*Task instructions*: Reproduce the data that follows character for character, but omit its pictures.

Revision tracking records
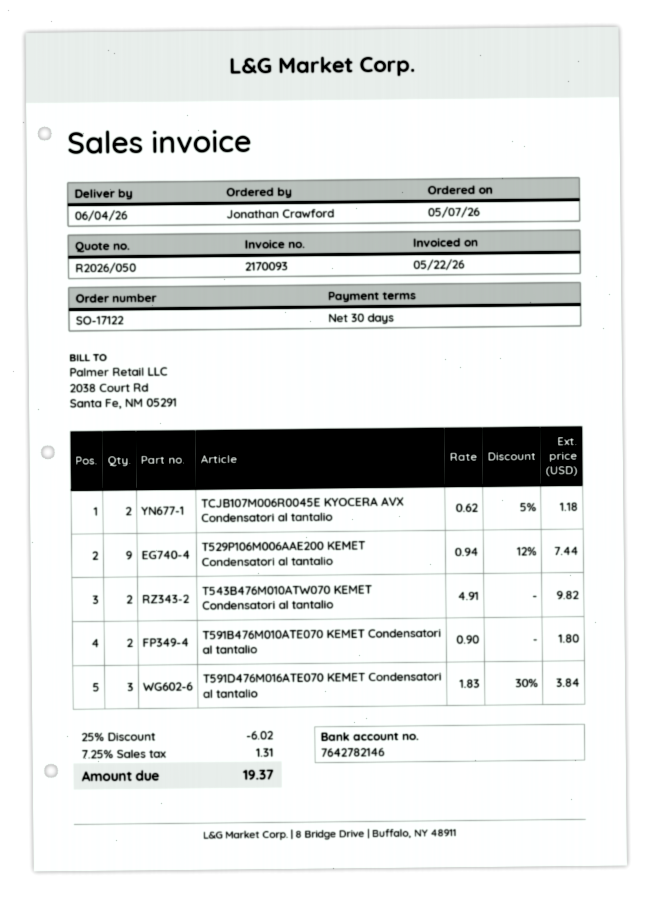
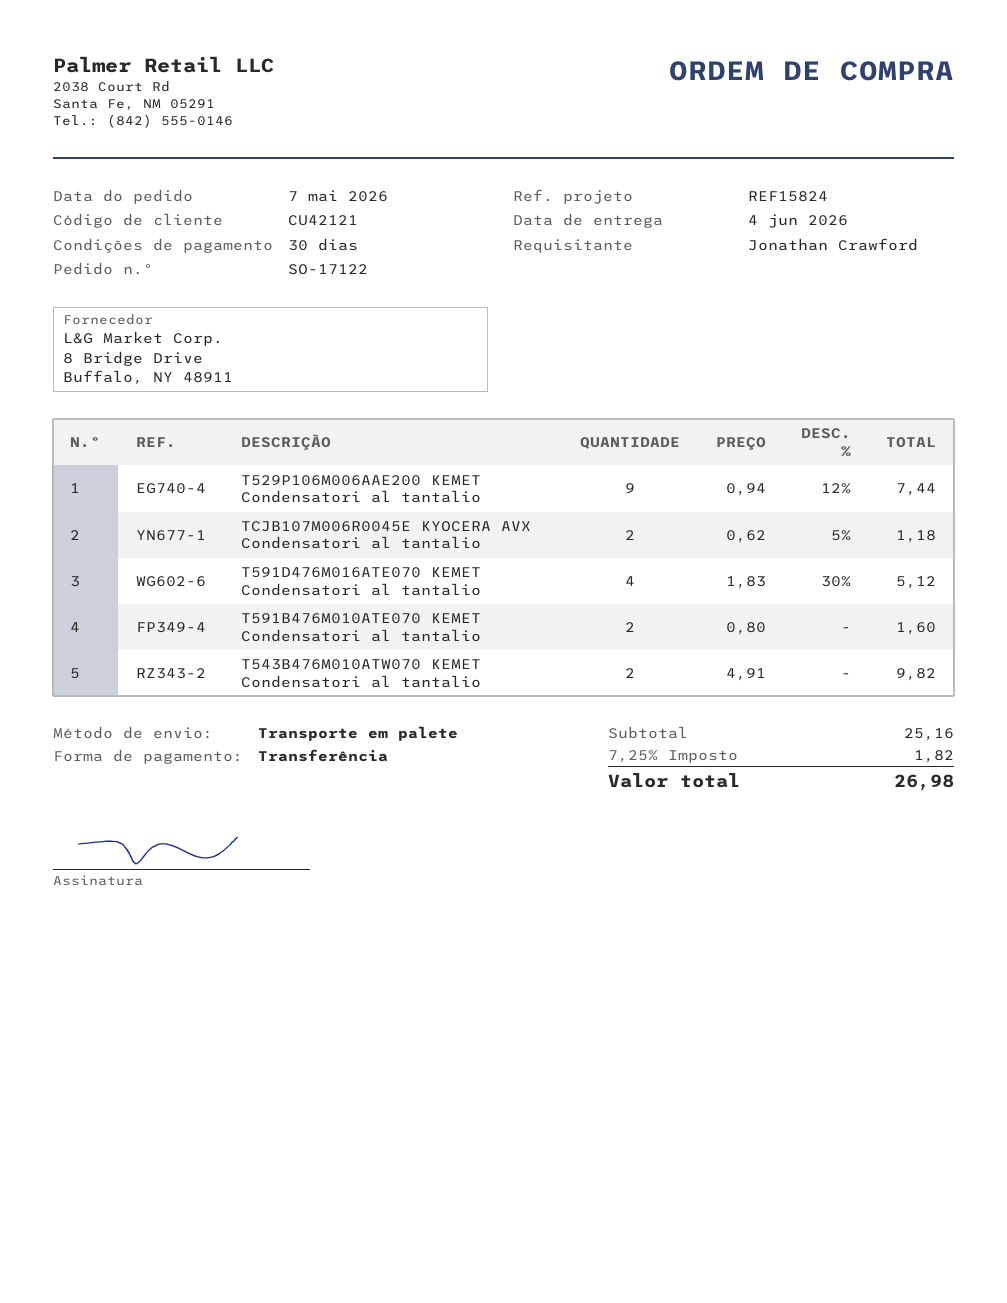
T591B476M010ATE070 KEMET Condensatori al tantalio: 2 x 0.90 = 1.80 -> 2 x 0.80 = 1.60
T591D476M016ATE070 KEMET Condensatori al tantalio: 3 x 1.83 - 30% = 3.84 -> 4 x 1.83 - 30% = 5.12
discount: 25% = 6.02 -> none
tax: 7.25% = 1.31 -> 7.25% = 1.82
total: 19.37 -> 26.98

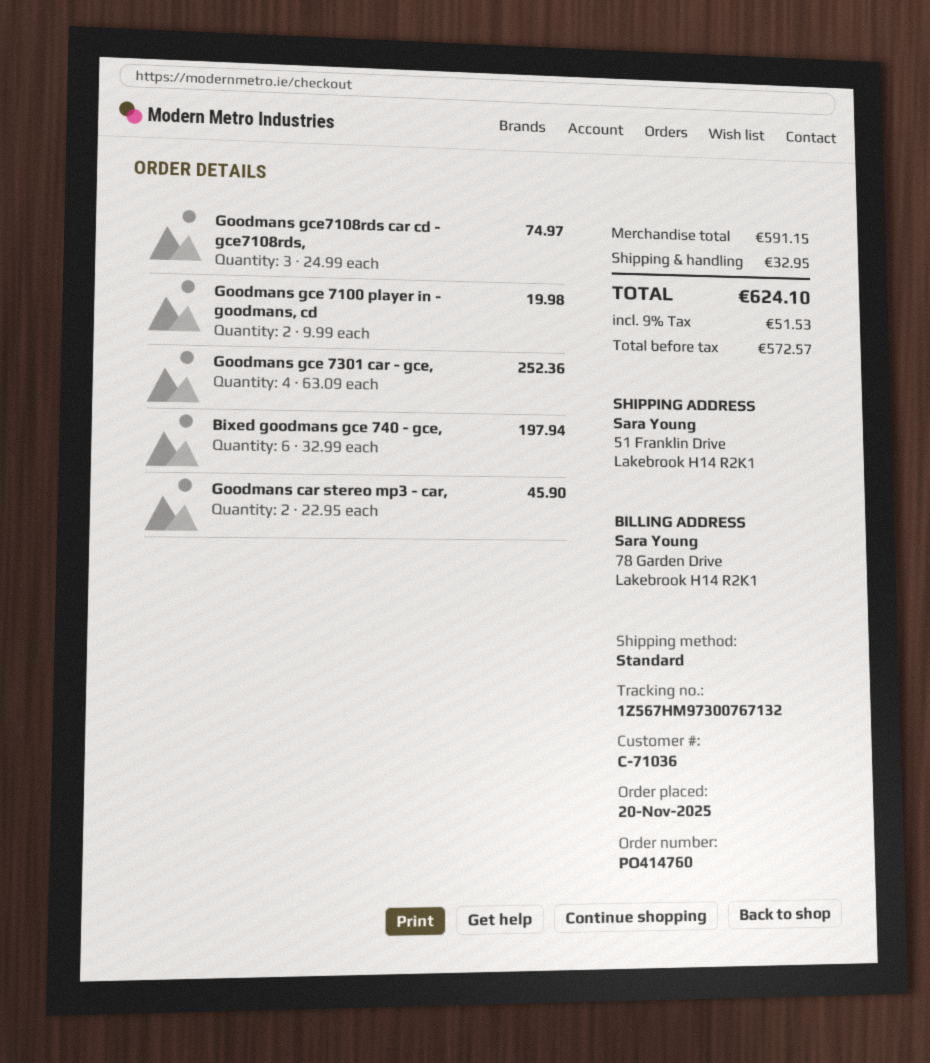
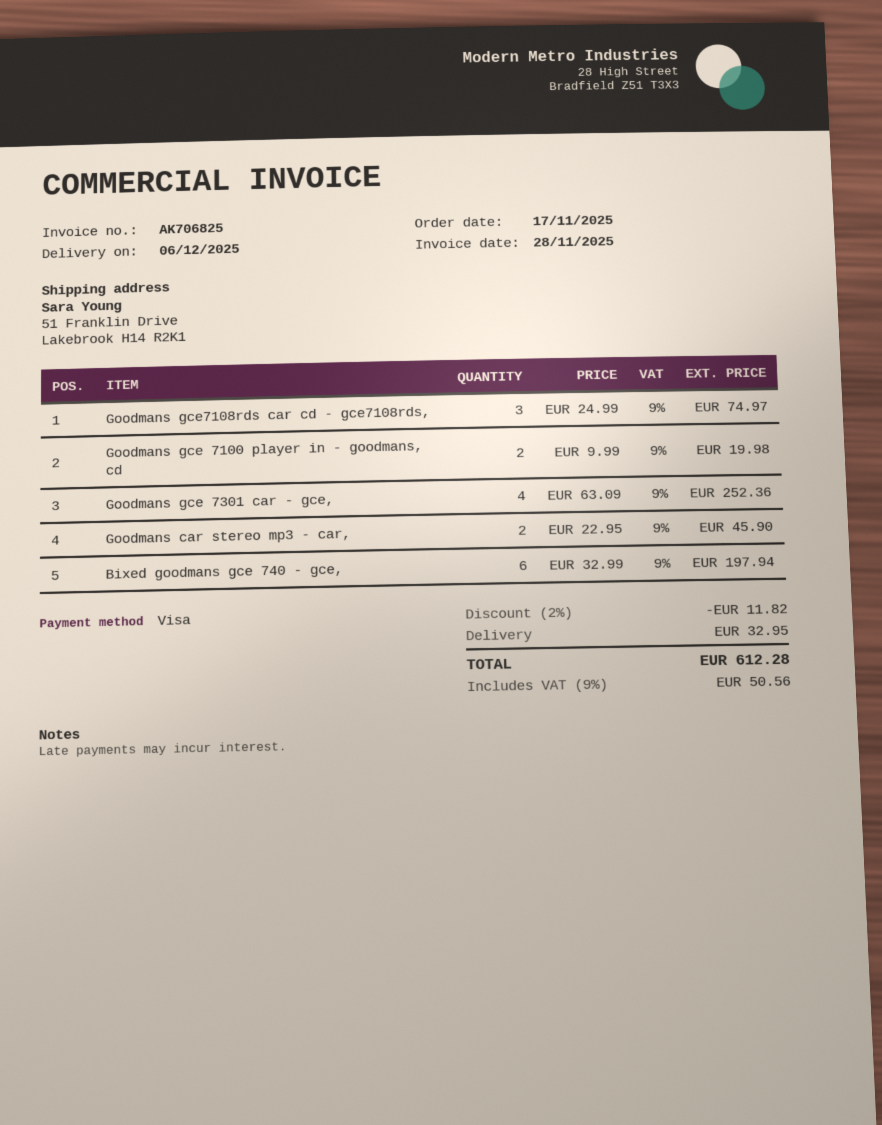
order date: 2025-11-20 -> 2025-11-17
discount: none -> 2% = 11.82
tax: 9% = 51.53 -> 9% = 50.56
total: 624.10 -> 612.28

*Result for this exercise*:
T591B476M010ATE070 KEMET Condensatori al tantalio: 2 x 0.90 = 1.80 -> 2 x 0.80 = 1.60
T591D476M016ATE070 KEMET Condensatori al tantalio: 3 x 1.83 - 30% = 3.84 -> 4 x 1.83 - 30% = 5.12
discount: 25% = 6.02 -> none
tax: 7.25% = 1.31 -> 7.25% = 1.82
total: 19.37 -> 26.98

order date: 2025-11-20 -> 2025-11-17
discount: none -> 2% = 11.82
tax: 9% = 51.53 -> 9% = 50.56
total: 624.10 -> 612.28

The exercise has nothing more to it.